School of Biological Sciences, University of Western Australia, Perth, WA, 6009, Australia.
Centre for Applied Bioinformatics, University of Western Australia, Perth, WA, 6009, Australia.
Genetica. 2023 Dec;151(6):325-338. doi: 10.1007/s10709-023-00196-8. Epub 2023 Oct 10.
Identifying homologs is an important process in the analysis of genetic patterns underlying traits and evolutionary relationships among species. Analysis of gene families is often used to form and support hypotheses on genetic patterns such as gene presence, absence, or functional divergence which underlie traits examined in functional studies. These analyses often require precise identification of all members in a targeted gene family. Manual pipelines where homology search and orthology assignment tools are used separately are the most common approach for identifying small gene families where accurate identification of all members is important. The ability to curate sequences between steps in manual pipelines allows for simple and precise identification of all possible gene family members. However, the validity of such manual pipeline analyses is often decreased by inappropriate approaches to homology searches including too relaxed or stringent statistical thresholds, inappropriate query sequences, homology classification based on sequence similarity alone, and low-quality proteome or genome sequences. In this article, we propose several approaches to mitigate these issues and allow for precise identification of gene family members and support for hypotheses linking genetic patterns to functional traits.

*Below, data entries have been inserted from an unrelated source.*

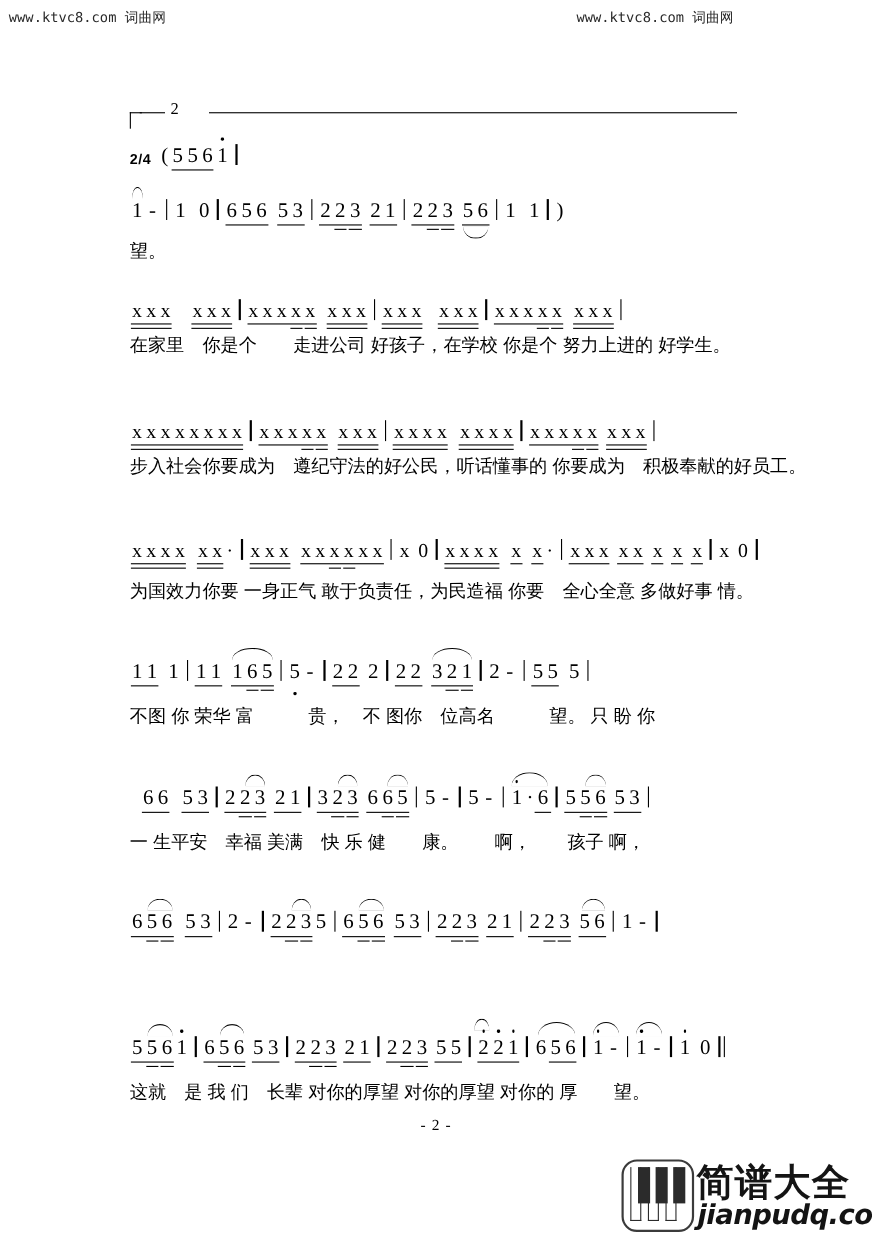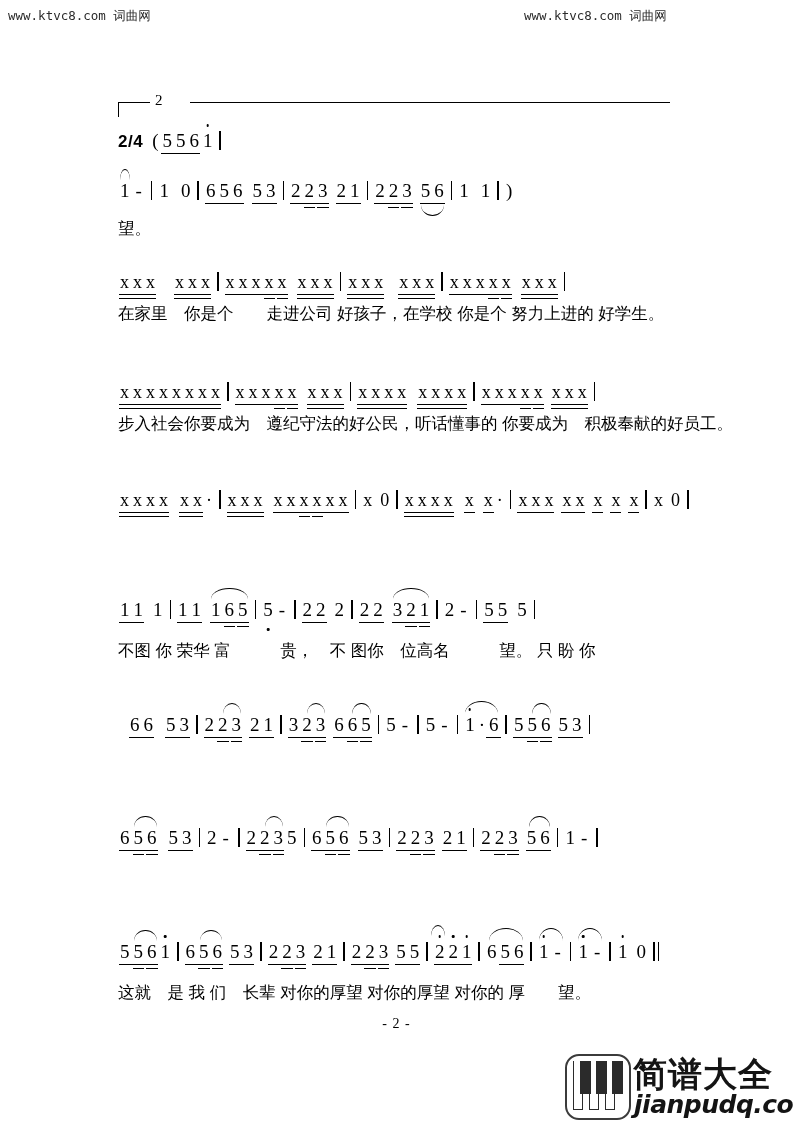--- a/index.html
+++ b/index.html
@@ -88,21 +88,21 @@
 
   
   .row {
     position: absolute;
     left: 118px;
     white-space: nowrap;
   }
 
   .meter {
     font-family: "Liberation Sans", sans-serif;
-    font-size: 17px;
+    font-size: 13px;
     font-weight: 600;
     letter-spacing: 0.5px;
   }
 
   
   .notes {
     font-family: "Liberation Serif", serif;
     font-size: 19px;
     line-height: 1;
     display: flex;
@@ -547,20 +547,21 @@
     <span class="sp" style="width:5px;"></span>
     <span class="grp u1">
         <span class="n"><span class="g">x</span></span>
       </span>
     <span class="bar"><i></i></span>
     <span class="n"><span class="g">x</span></span>
       <span class="sp" style="width:4px;"></span>
       <span class="n"><span class="g">0</span></span>
     <span class="bar"><i></i></span>
   </div>
+  <div class="lyric" style="top:527px;">为国效力你要 一身正气 敢于负责任，为民造福 你要　全心全意 多做好事 情。</div>
 
   <div class="row notes" style="top:600px;">
     <span class="grp u1">
         <span class="n"><span class="g">1</span></span>
         <span class="n"><span class="g">1</span></span>
       </span>
     <span class="sp" style="width:6px;"></span>
     <span class="n"><span class="g">1</span></span>
     <span class="bar"><i></i></span>
     <span class="grp u1">
@@ -666,20 +667,21 @@
         <span class="n sub16"><span class="g">6</span></span>
         <span class="slur" style="left:20px;"></span>
       </span>
     <span class="sp" style="width:4px;"></span>
     <span class="grp u1">
         <span class="n"><span class="g">5</span></span>
         <span class="n"><span class="g">3</span></span>
       </span>
     <span class="bar"><i></i></span>
   </div>
+  <div class="lyric" style="top:755px;">一 生平安　幸福 美满　快 乐 健　　康。　　啊，　　孩子 啊，</div>
 
   <div class="row notes" style="top:828px;">
     <span class="grp u1">
         <span class="slur" style="left:16px;"></span>
         <span class="n"><span class="g">6</span></span>
         <span class="n sub16"><span class="g">5</span></span>
         <span class="n sub16"><span class="g">6</span></span>
       </span>
     <span class="sp" style="width:8px;"></span>
     <span class="grp u1">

确定同源物是分析物种特征和进化关系背后的遗传模式的重要过程。基因家族分析常用于形成和支持关于遗传模式的假设,例如基因的存在、缺失或功能分化,这些模式是功能研究中检查的特征的基础。这些分析通常需要精确识别目标基因家族中的所有成员。使用同源性搜索和同源物分配工具分别进行的手动流程是识别小基因家族的最常见方法,其中准确识别所有成员非常重要。在手动流程中,在步骤之间进行序列整理的能力允许简单而精确地识别所有可能的基因家族成员。然而,这种手动流程分析的有效性通常会因同源性搜索的不当方法而降低,包括过于宽松或严格的统计阈值、不适当的查询序列、仅基于序列相似性的同源性分类以及低质量的蛋白质组或基因组序列。在本文中,我们提出了几种方法来减轻这些问题,并允许精确识别基因家族成员,并支持将遗传模式与功能特征联系起来的假设。